▸ **Listed records**:
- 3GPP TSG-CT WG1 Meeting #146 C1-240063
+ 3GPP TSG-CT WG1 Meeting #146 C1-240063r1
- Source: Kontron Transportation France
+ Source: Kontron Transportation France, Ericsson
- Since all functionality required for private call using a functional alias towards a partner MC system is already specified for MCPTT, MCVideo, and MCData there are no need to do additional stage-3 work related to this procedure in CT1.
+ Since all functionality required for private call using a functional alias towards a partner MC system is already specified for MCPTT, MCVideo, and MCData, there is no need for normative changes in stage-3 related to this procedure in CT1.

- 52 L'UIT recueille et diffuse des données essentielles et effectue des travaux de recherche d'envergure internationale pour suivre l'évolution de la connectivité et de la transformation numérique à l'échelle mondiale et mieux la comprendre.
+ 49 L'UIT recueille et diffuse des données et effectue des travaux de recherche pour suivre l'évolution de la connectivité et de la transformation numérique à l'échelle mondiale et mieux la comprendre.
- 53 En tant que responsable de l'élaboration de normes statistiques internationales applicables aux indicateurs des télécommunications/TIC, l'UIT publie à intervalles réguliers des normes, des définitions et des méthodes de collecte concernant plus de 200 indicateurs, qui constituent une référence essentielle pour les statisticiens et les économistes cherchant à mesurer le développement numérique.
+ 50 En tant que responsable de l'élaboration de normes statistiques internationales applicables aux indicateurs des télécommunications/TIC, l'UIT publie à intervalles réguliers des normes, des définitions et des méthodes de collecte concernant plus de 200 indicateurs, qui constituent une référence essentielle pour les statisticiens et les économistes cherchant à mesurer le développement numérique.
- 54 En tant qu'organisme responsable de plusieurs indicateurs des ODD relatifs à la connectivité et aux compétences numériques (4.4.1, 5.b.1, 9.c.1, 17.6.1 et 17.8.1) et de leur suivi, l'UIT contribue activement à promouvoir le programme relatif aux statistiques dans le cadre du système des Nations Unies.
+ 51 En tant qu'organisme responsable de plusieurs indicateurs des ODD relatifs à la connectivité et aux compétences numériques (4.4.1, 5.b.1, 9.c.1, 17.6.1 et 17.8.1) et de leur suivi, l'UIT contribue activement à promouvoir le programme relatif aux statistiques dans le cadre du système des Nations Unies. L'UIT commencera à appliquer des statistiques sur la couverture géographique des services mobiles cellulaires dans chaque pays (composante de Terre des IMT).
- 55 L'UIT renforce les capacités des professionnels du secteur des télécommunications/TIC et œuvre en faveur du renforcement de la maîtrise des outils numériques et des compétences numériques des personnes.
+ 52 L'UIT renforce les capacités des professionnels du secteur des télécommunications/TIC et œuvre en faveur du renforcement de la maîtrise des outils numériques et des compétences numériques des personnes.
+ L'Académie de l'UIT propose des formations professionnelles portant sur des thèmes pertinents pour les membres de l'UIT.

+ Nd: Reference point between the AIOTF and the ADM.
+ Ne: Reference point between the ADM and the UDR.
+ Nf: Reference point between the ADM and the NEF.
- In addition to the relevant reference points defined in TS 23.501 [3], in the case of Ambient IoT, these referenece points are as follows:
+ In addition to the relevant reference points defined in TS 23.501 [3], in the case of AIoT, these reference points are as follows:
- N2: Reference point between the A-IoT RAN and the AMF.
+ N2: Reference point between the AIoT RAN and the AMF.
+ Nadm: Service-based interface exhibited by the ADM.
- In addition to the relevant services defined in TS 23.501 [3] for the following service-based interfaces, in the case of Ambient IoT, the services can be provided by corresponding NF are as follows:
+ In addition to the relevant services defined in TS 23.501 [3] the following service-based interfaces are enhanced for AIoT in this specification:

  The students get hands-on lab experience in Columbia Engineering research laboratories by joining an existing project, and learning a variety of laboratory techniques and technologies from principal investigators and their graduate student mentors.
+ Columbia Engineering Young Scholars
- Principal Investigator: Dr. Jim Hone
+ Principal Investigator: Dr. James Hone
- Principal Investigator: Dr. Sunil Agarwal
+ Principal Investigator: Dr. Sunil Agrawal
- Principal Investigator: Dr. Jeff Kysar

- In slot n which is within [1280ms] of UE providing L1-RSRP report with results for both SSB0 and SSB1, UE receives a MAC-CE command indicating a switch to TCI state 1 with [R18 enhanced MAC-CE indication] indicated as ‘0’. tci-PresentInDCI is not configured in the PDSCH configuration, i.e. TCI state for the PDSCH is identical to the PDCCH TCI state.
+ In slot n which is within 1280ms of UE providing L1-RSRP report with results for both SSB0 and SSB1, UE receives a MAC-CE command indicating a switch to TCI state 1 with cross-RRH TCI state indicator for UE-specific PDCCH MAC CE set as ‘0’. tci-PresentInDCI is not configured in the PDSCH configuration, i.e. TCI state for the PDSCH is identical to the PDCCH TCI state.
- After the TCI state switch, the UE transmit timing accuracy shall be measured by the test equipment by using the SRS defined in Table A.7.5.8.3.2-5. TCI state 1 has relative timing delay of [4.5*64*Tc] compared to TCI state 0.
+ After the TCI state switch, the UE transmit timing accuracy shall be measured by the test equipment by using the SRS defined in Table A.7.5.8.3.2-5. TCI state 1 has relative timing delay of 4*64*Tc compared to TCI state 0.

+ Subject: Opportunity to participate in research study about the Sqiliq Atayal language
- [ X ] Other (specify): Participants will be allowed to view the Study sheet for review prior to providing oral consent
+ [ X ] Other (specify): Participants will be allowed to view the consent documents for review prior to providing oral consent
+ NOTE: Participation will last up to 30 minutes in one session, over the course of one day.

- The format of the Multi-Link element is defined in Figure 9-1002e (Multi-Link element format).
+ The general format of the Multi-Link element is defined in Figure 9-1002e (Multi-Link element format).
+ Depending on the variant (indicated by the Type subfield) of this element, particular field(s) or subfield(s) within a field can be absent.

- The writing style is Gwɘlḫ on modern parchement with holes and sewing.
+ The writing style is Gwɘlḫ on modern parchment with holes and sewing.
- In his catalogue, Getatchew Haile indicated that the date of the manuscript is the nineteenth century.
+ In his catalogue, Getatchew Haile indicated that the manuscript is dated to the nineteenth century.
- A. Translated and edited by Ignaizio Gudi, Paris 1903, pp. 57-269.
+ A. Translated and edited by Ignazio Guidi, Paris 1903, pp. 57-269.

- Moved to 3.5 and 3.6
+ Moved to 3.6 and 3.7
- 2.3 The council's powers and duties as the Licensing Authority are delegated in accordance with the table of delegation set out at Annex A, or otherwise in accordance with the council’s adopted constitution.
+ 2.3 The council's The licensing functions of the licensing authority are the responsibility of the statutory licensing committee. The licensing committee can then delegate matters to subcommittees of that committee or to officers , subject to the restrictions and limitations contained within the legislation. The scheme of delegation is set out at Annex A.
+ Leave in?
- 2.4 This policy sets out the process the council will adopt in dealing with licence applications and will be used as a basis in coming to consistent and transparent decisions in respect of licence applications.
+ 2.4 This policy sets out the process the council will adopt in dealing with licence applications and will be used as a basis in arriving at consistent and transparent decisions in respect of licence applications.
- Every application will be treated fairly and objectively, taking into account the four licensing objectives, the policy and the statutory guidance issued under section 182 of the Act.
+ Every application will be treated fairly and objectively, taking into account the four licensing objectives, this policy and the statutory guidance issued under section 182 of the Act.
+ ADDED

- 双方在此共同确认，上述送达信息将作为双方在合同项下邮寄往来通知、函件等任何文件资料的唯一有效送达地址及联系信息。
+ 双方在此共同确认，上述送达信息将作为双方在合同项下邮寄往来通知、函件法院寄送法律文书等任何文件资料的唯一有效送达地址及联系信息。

▸ **What is being asked**: Each line of the listing that includes the word "Kontron" counts once; give the total as a single number.

▸ **Response to the task**: 2